M. Georgey lui expliqua avec beaucoup de peine qu'étant resté en arrière il avait vu ce qui s'était passé au tournant du petit bois. Alcide en était sorti en courant, poursuivi par M. Bonard qui se trouvait encore dans le plus épais du taillis; Alcide, se voyant au moment d'être pris, avait sauté dans le fossé; s'y était couché tout de son long, caché par un saule dont les branches retombaient sur le fossé; que M. Bonard, sorti du bois, n'avait plus trouvé Alcide et revenait sans doute à la ferme à travers bois.

Mme Bonard ne trouva pas la chose aussi plaisante et hâta le pas pour rejoindre son mari.

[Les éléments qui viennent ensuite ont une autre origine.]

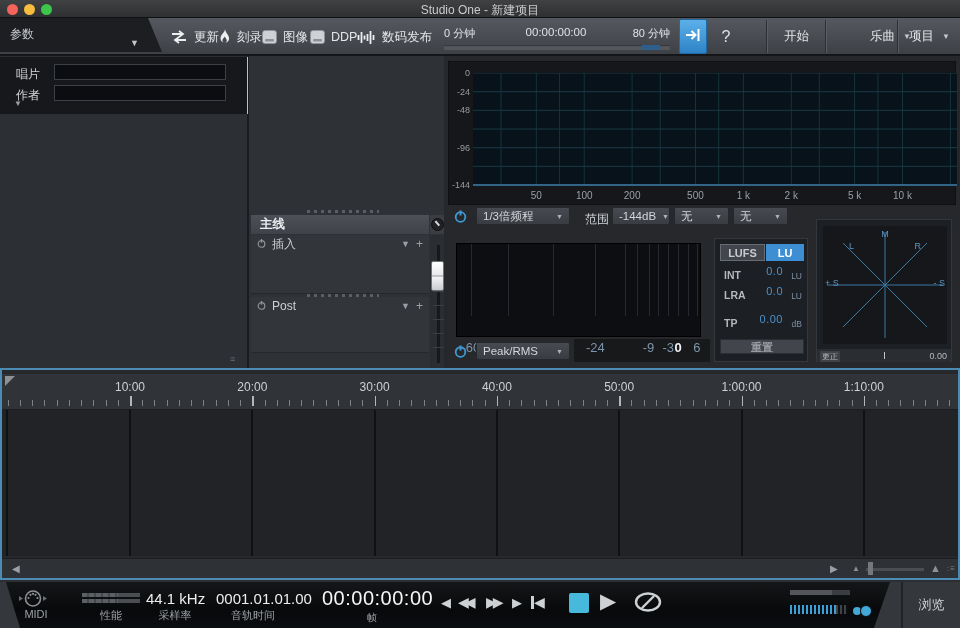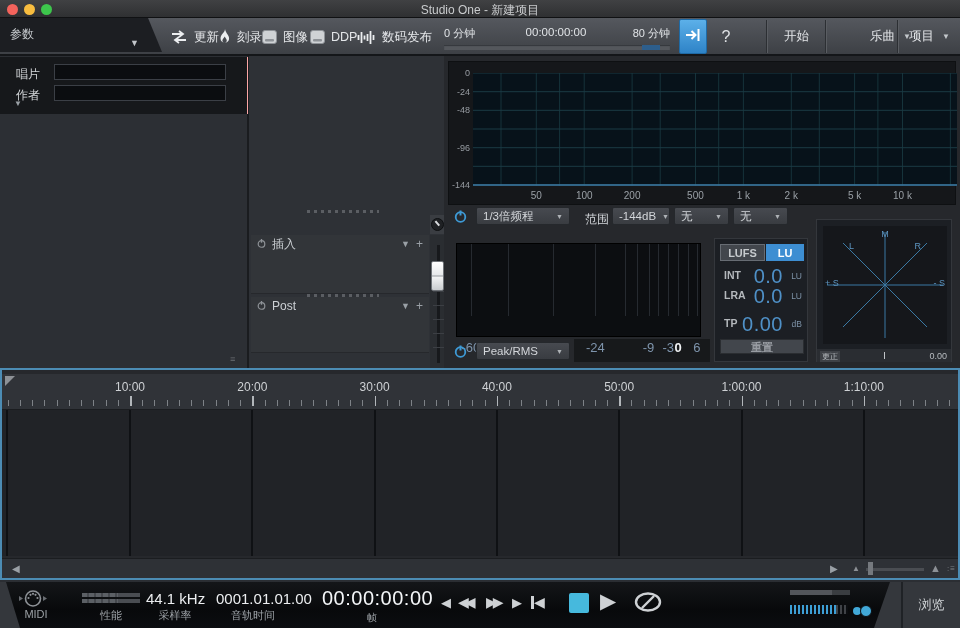"主线" div.abs { html: none -> <div> <span>主线</span> </div> }
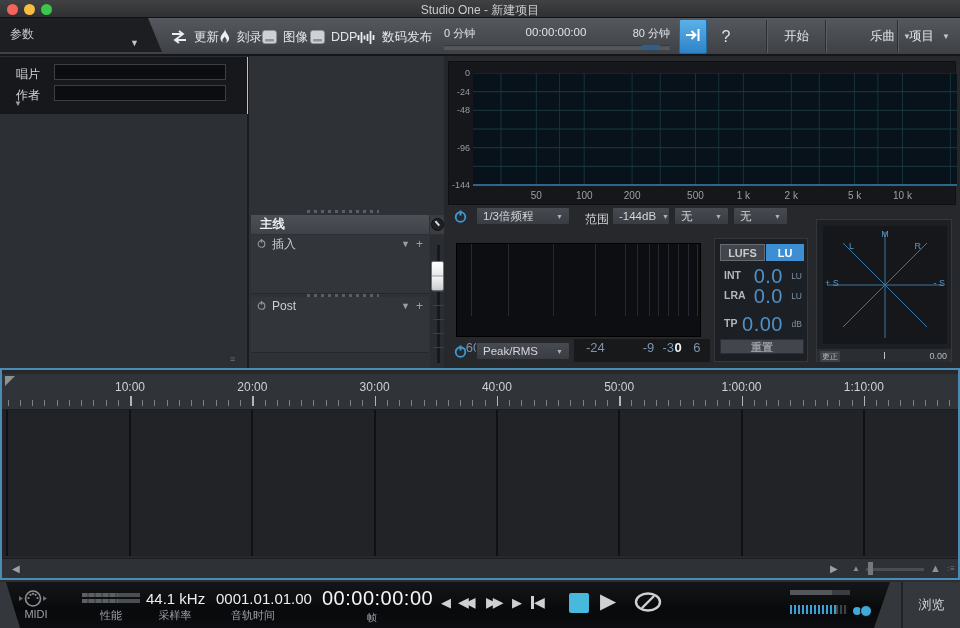"0.0" .lrow .val { font-size: 20px -> 11px }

Julien le suivit, malgré les appels réitérés de M. Georgey, qui restait à la même place et qui voulait aller chercher Alcide dans son fossé.

Mme Bonard arriva à la ferme en même temps que son mari.

MADAME BONARD.—C'est-il vrai, Bonard, que tu as vu Alcide? Pourquoi as-tu couru après lui?

BONARD.—Parce que je croyais avoir aperçu Frédéric; je voulais le prendre sur le fait.

MADAME BONARD.—Etaient-ils vraiment ensemble? M. Georgey n'a vu qu'Alcide tout seul qui est tombé dans le fossé en sortant du bois.

BONARD.—Je n'ai plus vu personne. Mais nous allons bien voir si Frédéric est à la ferme. Si je ne trouve pas, c'est qu'il doit être encore avec ce coquin d'Alcide, et qu'ils se sont sauvés chacun de leur côté. Va voir à l'étable pendant que je vais voir à l'écurie.»

Bonard entra dans l'écurie et aperçut Frédéric couché sur des bottes de foin et profondément endormi.

«C'est étonnant, se dit-il; j'aurais juré qu'ils étaient deux.»

Il s'approcha de Frédéric, le poussa légèrement; Frédéric entr'ouvrit les yeux, se souleva à demi et retomba endormi.